Real-Time Diffusion Monte Carlo Method

Year:    2019

Communications in Computational Physics, Vol. 25 (2019), Iss. 2 : pp. 347–360

Abstract

Direct sampling of multi-dimensional systems with quantum Monte Carlo methods allows exact account of many-body effects or particle correlations. The most straightforward approach to solve the Schrödinger equation, Diffusion Monte Carlo, has been used in several benchmark cases for other methods to pursue. Its robustness is based on direct sampling of a positive probability density for diffusion in imaginary time. It has been argued that the corresponding real time diffusion can not be realised, because the corresponding oscillating complex valued distribution can not be used to drive diffusion. Here, we demonstrate that this can be done by turning the distribution piecewise positive and normalizable, and also, by using four types of walkers. This study is a proof of concept demonstration using the well-known and transparent case: one-dimensional harmonic oscillator. Furthermore, we show that our novel method can be used to find not only the ground state but also excited states and even the time evolution of a given wave function.

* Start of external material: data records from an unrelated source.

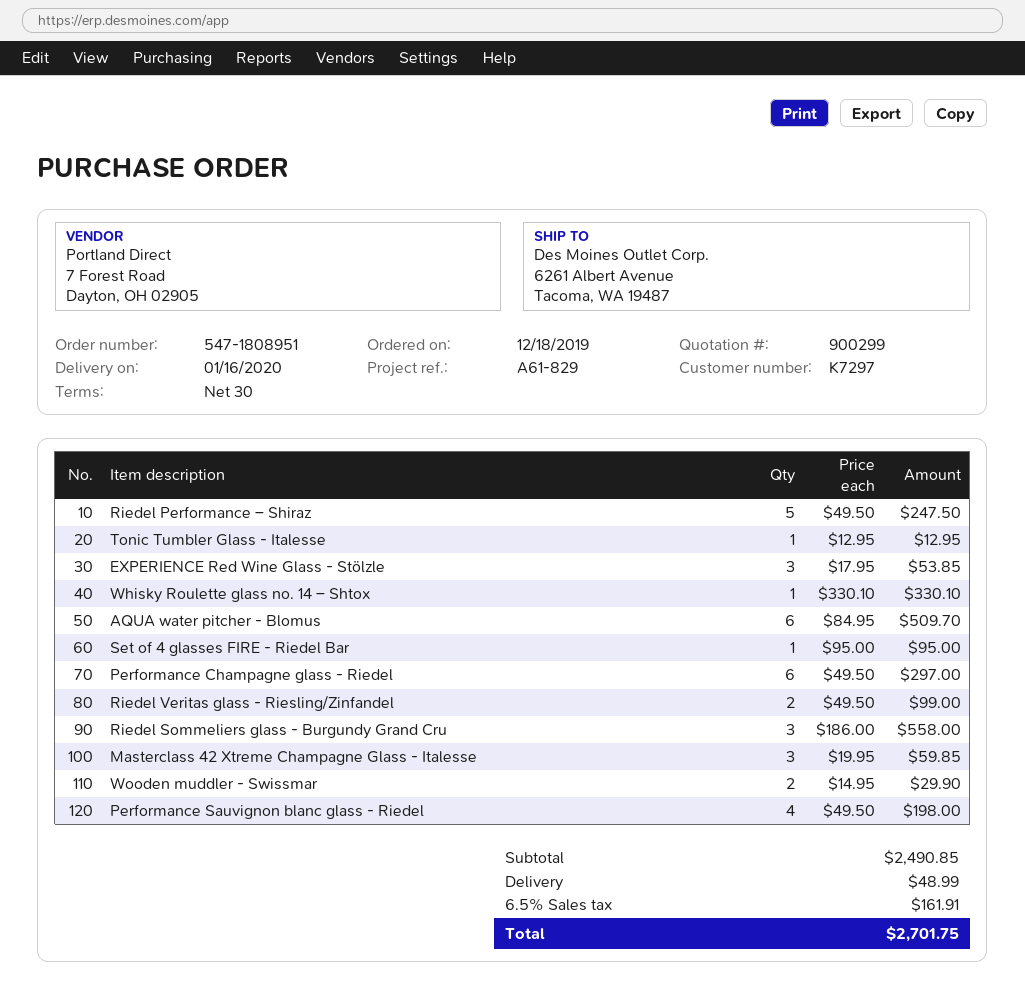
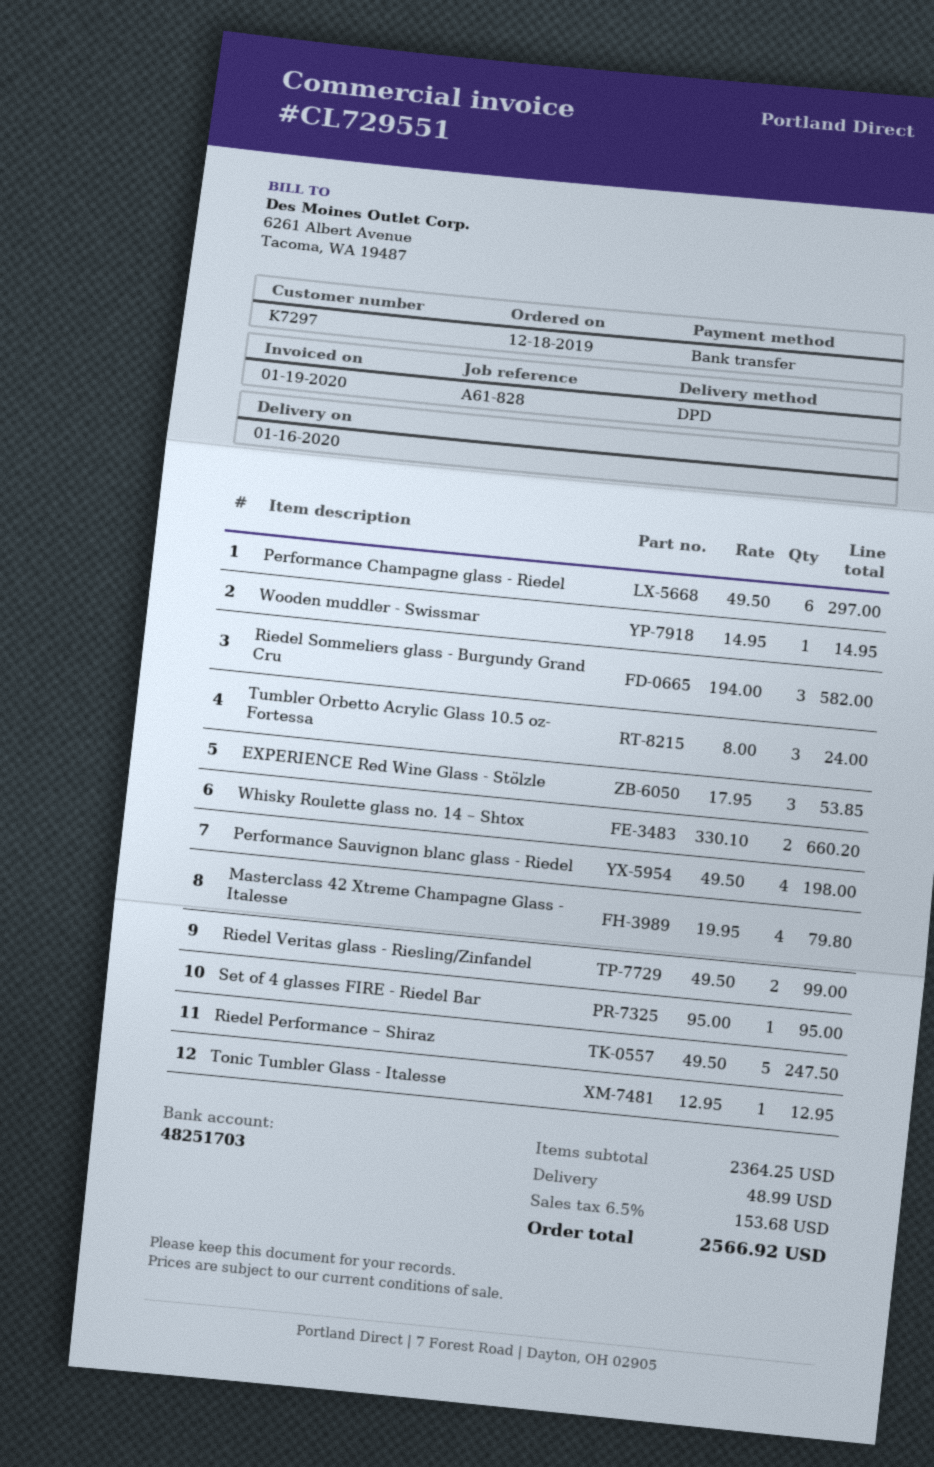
reference: A61-829 -> A61-828
Whisky Roulette glass no. 14 – Shtox: 1 x 330.10 = 330.10 -> 2 x 330.10 = 660.20
AQUA water pitcher - Blomus: 6 x 84.95 = 509.70 -> none
Riedel Sommeliers glass - Burgundy Grand Cru: 3 x 186.00 = 558.00 -> 3 x 194.00 = 582.00
Masterclass 42 Xtreme Champagne Glass - Italesse: 3 x 19.95 = 59.85 -> 4 x 19.95 = 79.80
Wooden muddler - Swissmar: 2 x 14.95 = 29.90 -> 1 x 14.95 = 14.95
Tumbler Orbetto Acrylic Glass 10.5 oz- Fortessa: none -> 3 x 8.00 = 24.00
subtotal: 2490.85 -> 2364.25
tax: 6.5% = 161.91 -> 6.5% = 153.68
total: 2701.75 -> 2566.92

Considering fermionic systems, this method may turn out to be feasible for finding the wave function nodes for other approaches.

Journal Article Details

Publisher Name:    Global Science Press

Language:    English

DOI:    https://doi.org/10.4208/cicp.OA-2018-0048

Communications in Computational Physics, Vol. 25 (2019), Iss. 2 : pp. 347–360

Published online:    2019-01

AMS Subject Headings:    Global Science Press

Copyright:    COPYRIGHT: © Global Science Press

Pages:    14

Keywords:    Path integral quantum dynamics first-principles Monte Carlo real-time.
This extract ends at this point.